To do — Write out the entries verbatim and leave the images out of the copy.

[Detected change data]
[Start of section]
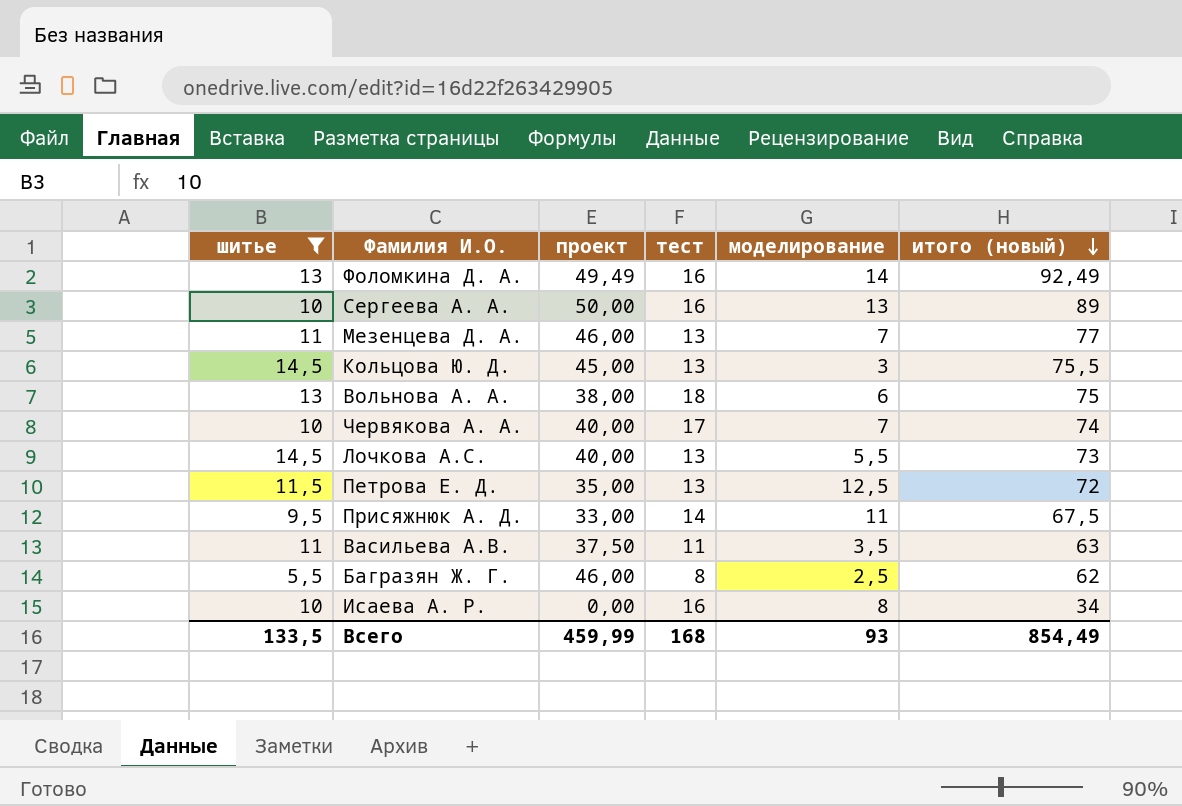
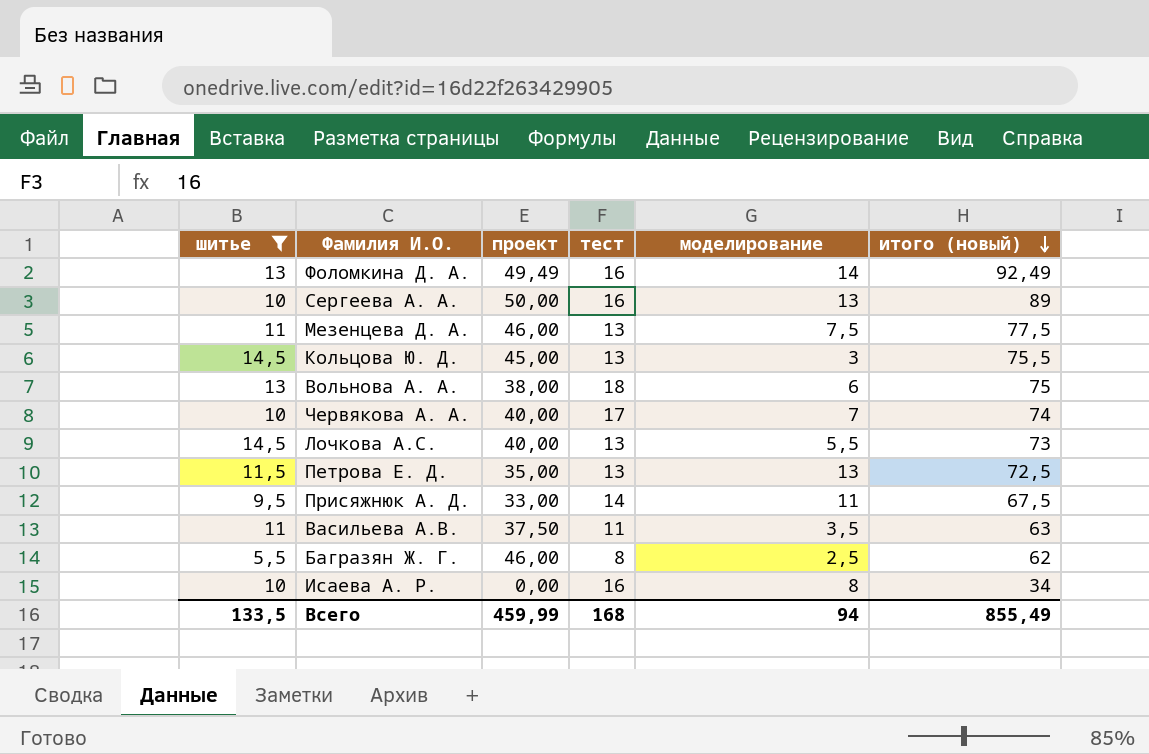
Мезенцева Д. А. | моделирование: 7 -> 7,5
Мезенцева Д. А. | итого (новый): 77 -> 77,5
Петрова Е. Д. | моделирование: 12,5 -> 13
Петрова Е. Д. | итого (новый): 72 -> 72,5
Всего | моделирование: 93 -> 94
Всего | итого (новый): 854,49 -> 855,49

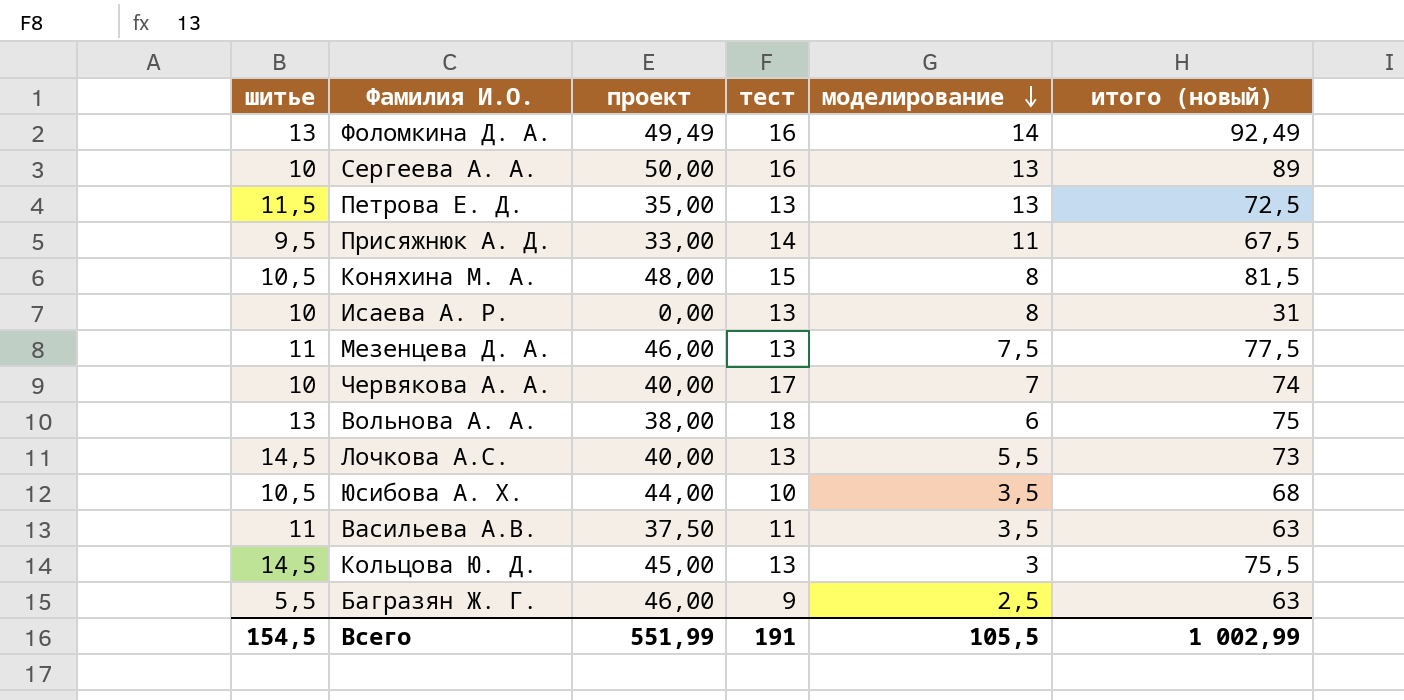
filter: шитье != 10,5 -> none
row order: итого (новый) descending -> моделирование descending
Исаева А. Р. | тест: 16 -> 13
Исаева А. Р. | итого (новый): 34 -> 31
Багразян Ж. Г. | тест: 8 -> 9
Багразян Ж. Г. | итого (новый): 62 -> 63
Всего | шитье: 133,5 -> 154,5
Всего | проект: 459,99 -> 551,99
Всего | тест: 168 -> 191
Всего | моделирование: 94 -> 105,5
Всего | итого (новый): 855,49 -> 1 002,99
[End of section]
Written response —
Мезенцева Д. А. | моделирование: 7 -> 7,5
Мезенцева Д. А. | итого (новый): 77 -> 77,5
Петрова Е. Д. | моделирование: 12,5 -> 13
Петрова Е. Д. | итого (новый): 72 -> 72,5
Всего | моделирование: 93 -> 94
Всего | итого (новый): 854,49 -> 855,49

filter: шитье != 10,5 -> none
row order: итого (новый) descending -> моделирование descending
Исаева А. Р. | тест: 16 -> 13
Исаева А. Р. | итого (новый): 34 -> 31
Багразян Ж. Г. | тест: 8 -> 9
Багразян Ж. Г. | итого (новый): 62 -> 63
Всего | шитье: 133,5 -> 154,5
Всего | проект: 459,99 -> 551,99
Всего | тест: 168 -> 191
Всего | моделирование: 94 -> 105,5
Всего | итого (новый): 855,49 -> 1 002,99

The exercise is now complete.